Data:
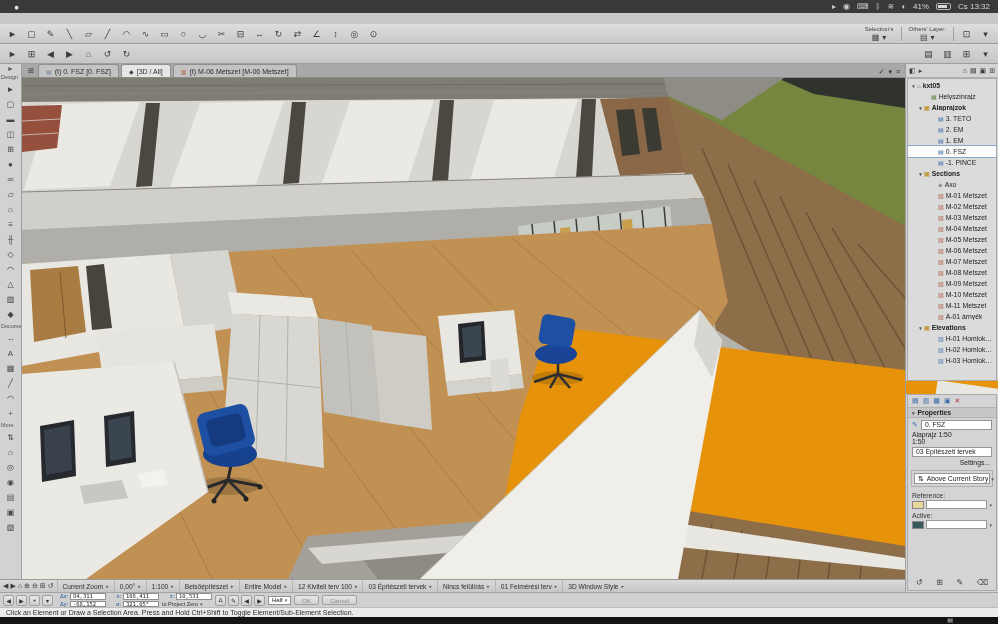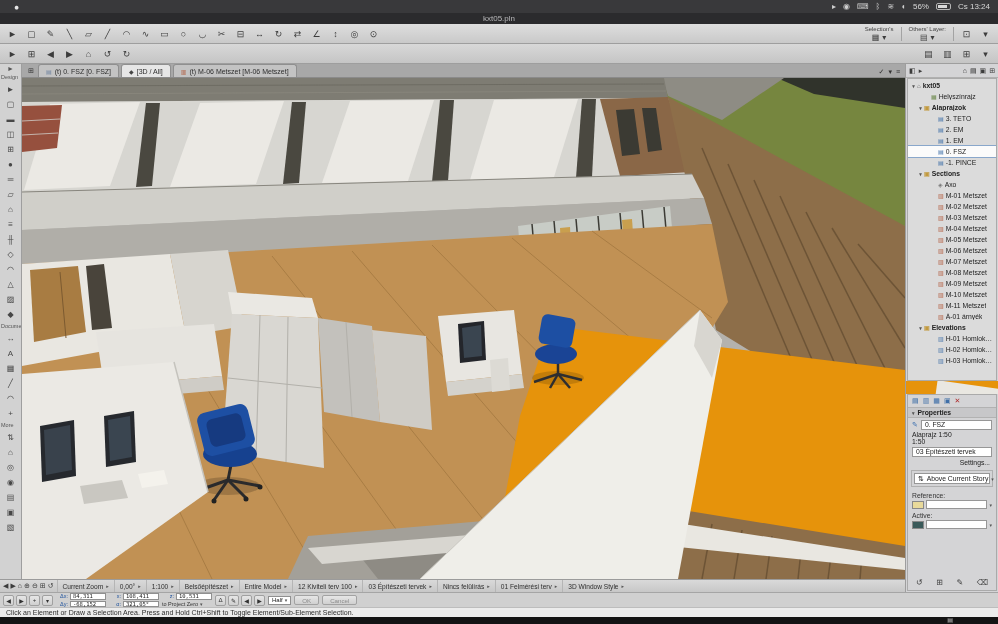--- a/index.html
+++ b/index.html
@@ -137,29 +137,26 @@
           <span class="mb-status-icon">◉</span>
 
           <span class="mb-status-icon">⌨</span>
 
           <span class="mb-status-icon">ᛒ</span>
 
           <span class="mb-status-icon">≋</span>
 
           <span class="mb-status-icon">◖</span>
         </span>
-      <span>56%</span>
+      <span>41%</span>
       <span class="battery-shell"></span>
-      <span>Cs 13:24</span>
+      <span>Cs 13:32</span>
     </span>
   </div>
 
-  <div class="titlebar">
-    <span>kxt05.pln</span>
-  </div>
 
   <div class="toolbar1">
     <span style="display:flex;align-items:center;">
 
         <span class="tool-btn">►</span>
 
         <span class="tool-btn">▢</span>
 
         <span class="tool-btn">✎</span>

Work instructions: The response should restate the material above word for word and contain no pictures.

Result below:
--- a/index.html
+++ b/index.html
@@ -137,29 +137,26 @@
           <span class="mb-status-icon">◉</span>
 
           <span class="mb-status-icon">⌨</span>
 
           <span class="mb-status-icon">ᛒ</span>
 
           <span class="mb-status-icon">≋</span>
 
           <span class="mb-status-icon">◖</span>
         </span>
-      <span>56%</span>
+      <span>41%</span>
       <span class="battery-shell"></span>
-      <span>Cs 13:24</span>
+      <span>Cs 13:32</span>
     </span>
   </div>
 
-  <div class="titlebar">
-    <span>kxt05.pln</span>
-  </div>
 
   <div class="toolbar1">
     <span style="display:flex;align-items:center;">
 
         <span class="tool-btn">►</span>
 
         <span class="tool-btn">▢</span>
 
         <span class="tool-btn">✎</span>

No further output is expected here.